The fight over Howard County's plans to build a high school in Marriottsville was played out before the County Council at a public hearing last night as neighborhood residents opposed to the school's construction urged rejection of a seemingly obscure zoning bill.
Although construction workers have begun work on the school, rushing to ready it for an August 2005 opening, residents fighting the project are trying to block zoning variances for height and setback granted for the building.
The bill that they opposed last night would clarify the council's right to grant those variances for public projects.
Resident David R. Smith told the council that Bill 72, reaffirming the council's right, represents the "destruction of those protections" included in county zoning laws.
Allen Dyer, an attorney for the Citizens for Adequate School Facilities, a residents' group that opposes the chosen site, said that passing the bill would interfere with a court case and might cause more lengthy litigation.
But school system capital projects chief William Brown told the councilmen that not approving it would "impose a hardship on the school system" and "impose an unacceptable delay" in building the $48 million school off Old Frederick Road, near Mount View Middle School.
Chuck T. Lacey Jr., leader of the group, said the new bill "essentially abolishes the Howard County Zoning Code for government projects" and should be rejected.

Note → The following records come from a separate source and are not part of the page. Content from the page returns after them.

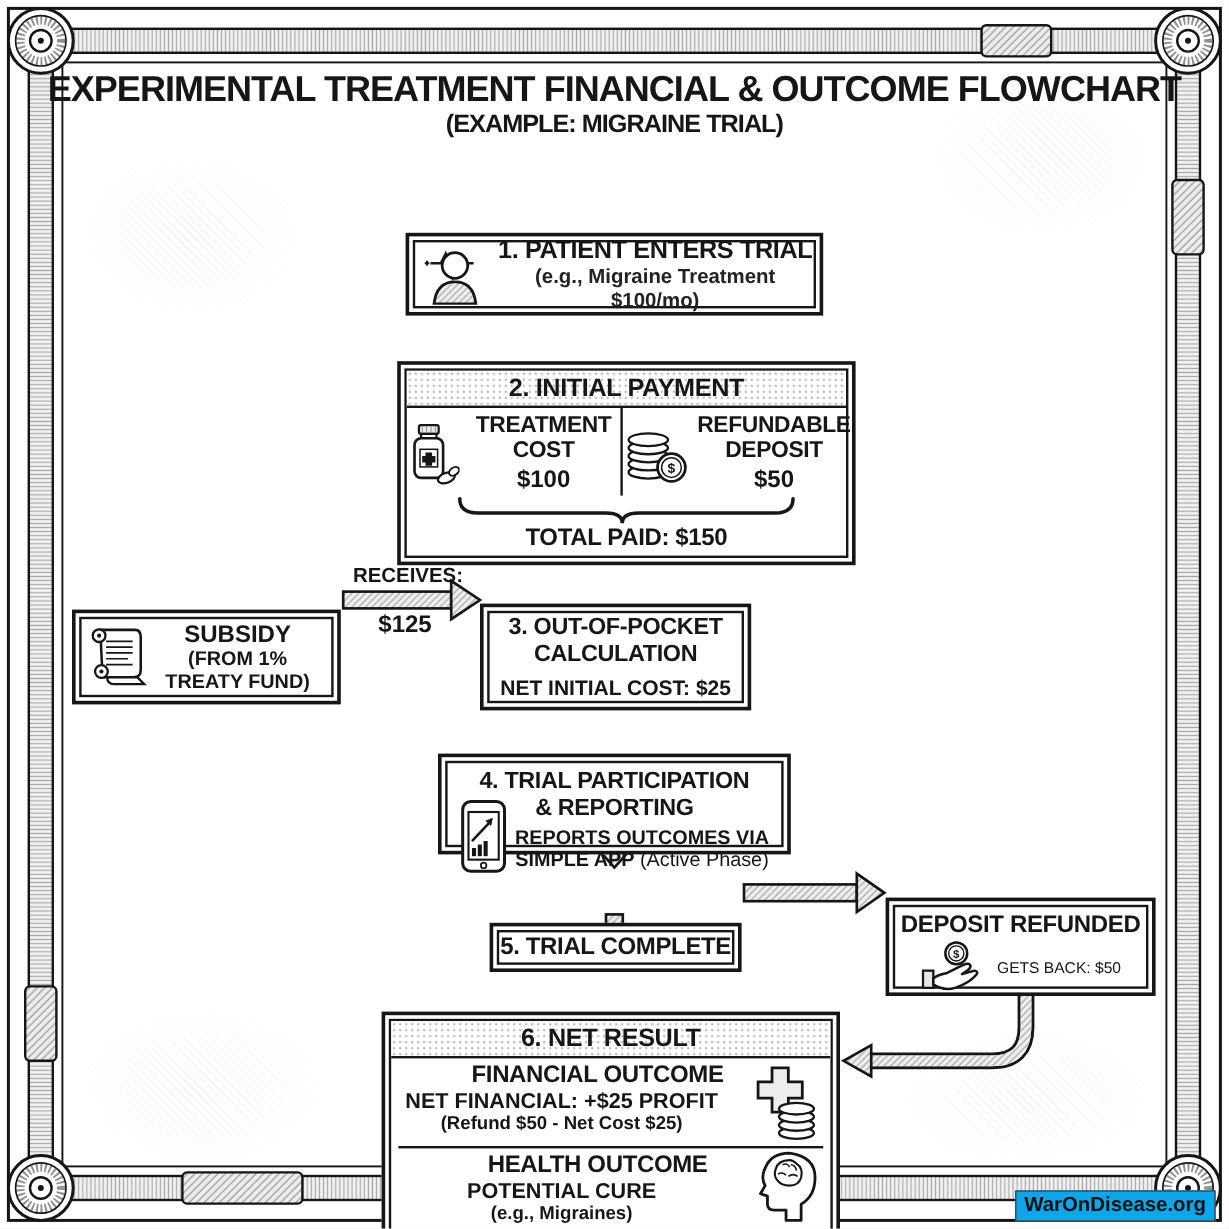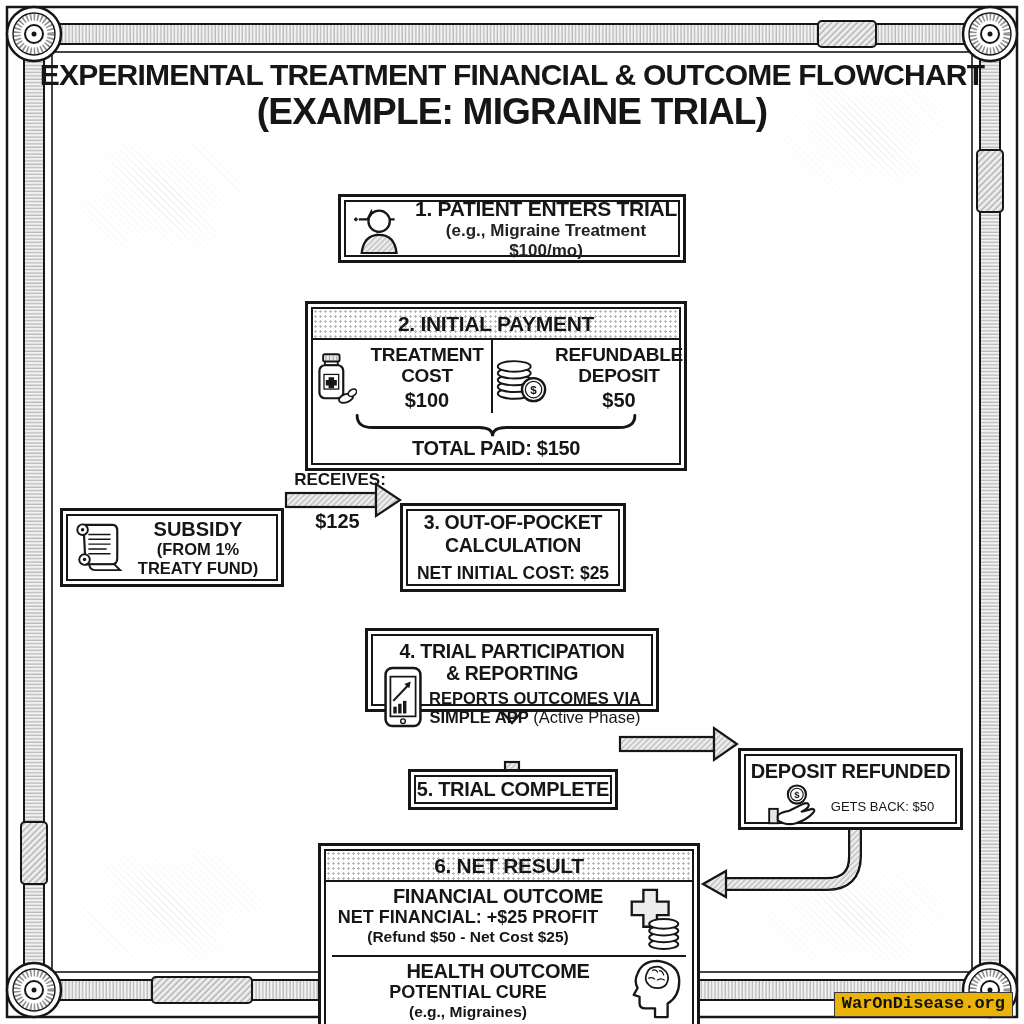--- a/index.html
+++ b/index.html
@@ -18,21 +18,21 @@
     background:repeating-linear-gradient(45deg, rgba(0,0,0,.14) 0 1px, transparent 1px 5px);
     -webkit-mask-image:radial-gradient(closest-side, #000, transparent);
     mask-image:radial-gradient(closest-side, #000, transparent);
   }
 
   
   .title {
     position:absolute; left:0; top:60px; width:1024px; text-align:center;
     font-weight:bold; font-size:30px; letter-spacing:-.8px; line-height:1.0;
   }
-  .title .t2 { font-size:37px; margin-top:3px; }
+  .title .t2 { font-size:21px; margin-top:3px; }
 
   
   .box { position:absolute; background:#fff; border:3px solid #161616; padding:3px; z-index:4;margin-top:46px; }
   .box-inner { width:100%; height:100%; border:2px solid #161616; background:#fff;
                display:flex; flex-direction:column; }
   .halftone {
     background-color:#fff;
     background-image:radial-gradient(#b9b9b9 1px, transparent 1.35px);
     background-size:5px 5px;
   }
@@ -94,22 +94,22 @@
   .sec-line { font-weight:bold; font-size:18px; line-height:1.15; }
   .sec-note { font-weight:600; font-size:15.5px; line-height:1.15; }
   .sec-icon { position:absolute; right:8px; }
 
   
   .arrow-label { position:absolute; font-weight:bold; text-align:center; z-index:5; }
 
   
   .watermark {
     position:absolute; right:11px; top:992px; z-index:9;
-    background:#eab308; border:1.5px solid #3a3a3a; padding:1px 7px 3px 7px;
-    font-family:Liberation Mono, monospace; font-weight:bold; font-size:17px; color:#111;
+    background:#0ea5e9; border:1.5px solid #3a3a3a; padding:1px 7px 3px 7px;
+    font-family:Liberation Sans, sans-serif; font-weight:bold; font-size:17px; color:#111;
   }
 </style>
 </head>
 <body>
 
 <div class="canvas">
 
   <svg class="layer" viewBox="0 0 1024 1024">
     <defs>
       <pattern id="ribV" width="3.4" height="10" patternUnits="userSpaceOnUse">
@@ -244,21 +244,21 @@
         <circle cx="28" cy="17" r="11" fill="#fff" stroke="#161616" stroke-width="2.4"></circle>
         <path d="M10,50 Q12,31 28,31 Q44,31 46,50 Z" fill="url(#ahatch)" stroke="#161616" stroke-width="2.4"></path>
       </svg>
       <div class="step1-text">
         <div class="step1-title">1. PATIENT ENTERS TRIAL</div>
         <div class="step1-sub">(e.g., Migraine Treatment $100/mo)</div>
       </div>
     </div>
   </div>
 
-  <div class="box" style="left:305px;top:255px;width:382px;height:170px">
+  <div class="box" style="left:331px;top:255px;width:382px;height:170px">
     <div class="box-inner">
       <div class="box-header halftone">2. INITIAL PAYMENT</div>
       <div class="cols">
         <div class="col">
           <svg width="44" height="60" viewBox="0 0 48 58">
             <rect x="11" y="2" width="18" height="8" rx="2" fill="#e9e9e9" stroke="#161616" stroke-width="2"></rect>
             <path d="M14,3 V9 M18,3 V9 M22,3 V9 M26,3 V9" stroke="#9a9a9a" stroke-width="1"></path>
             <rect x="13" y="10" width="14" height="4" fill="#fff" stroke="#161616" stroke-width="2"></rect>
             <rect x="7" y="14" width="26" height="36" rx="6" fill="#fff" stroke="#161616" stroke-width="2.4"></rect>
             <rect x="12" y="24" width="16" height="16" fill="#fff" stroke="#161616" stroke-width="1.4"></rect>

Lacey argued in a letter to the council that the bill "enables the county to ignore the interests of neighboring property owners in the name of the public interest."
Last month, Lacey's group lost a court challenge of the County Council's granting of variances for the new high school.
Circuit Judge James B. Dudley ruled that Lacey's group was not entitled to question the council's actions on variances - but he also scheduled a hearing for Nov. 26 on standards the council should use in granting variances.
County officials said the zoning bill is intended to clarify a right the county has - to waive zoning requirements for roads, schools, bridges and other uses that are deemed to be in the public interest. School officials contend that they are not legally required to seek variances, but do it to cooperate more closely with the County Council.
A vote on the bill is scheduled for Dec. 1.
Council Chairman Guy Guzzone, a North Laurel-Savage Democrat, said the county has granted similar variances for schools "15 to 20 times" since 1985.
In a related matter, the council heard conflicting testimony on the school board's $115.1 million capital budget, which includes money to complete the high school project.
Brown read a statement from school Superintendent John R. O'Rourke, calling the record request "a painfully difficult compromise" compared with the $150 million that O'Rourke had asked the board to approve.
The vast majority of the funding - 77 percent - is needed to add seats to a system that expects 4,000 new students by 2008, while 10 percent is to renovate older buildings and the rest is for program changes, such as all-day kindergarten, the statement said.
"Quality schools don't just happen," O'Rourke's statement said.
The superintendent was attending an award ceremony for a Howard County school principal in Washington.
David Fairchild of Marriottsville, who opposes the high school, warned that "taxpayers are alarmed at the escalation [in school construction costs] proposed over the last few years."
The school board's capital budget request is before the County Council to enable its submission to state officials in hopes of getting state money to help with the projects.
County Executive James N. Robey will decide in April how much he feels the county can pay for new schools. Then the council will get its turn.
Robey has said the county cannot afford the board's full request for funds. The executive is asking the county's General Assembly delegation to approve an increase in the real estate transfer tax to create a dedicated fund for school construction.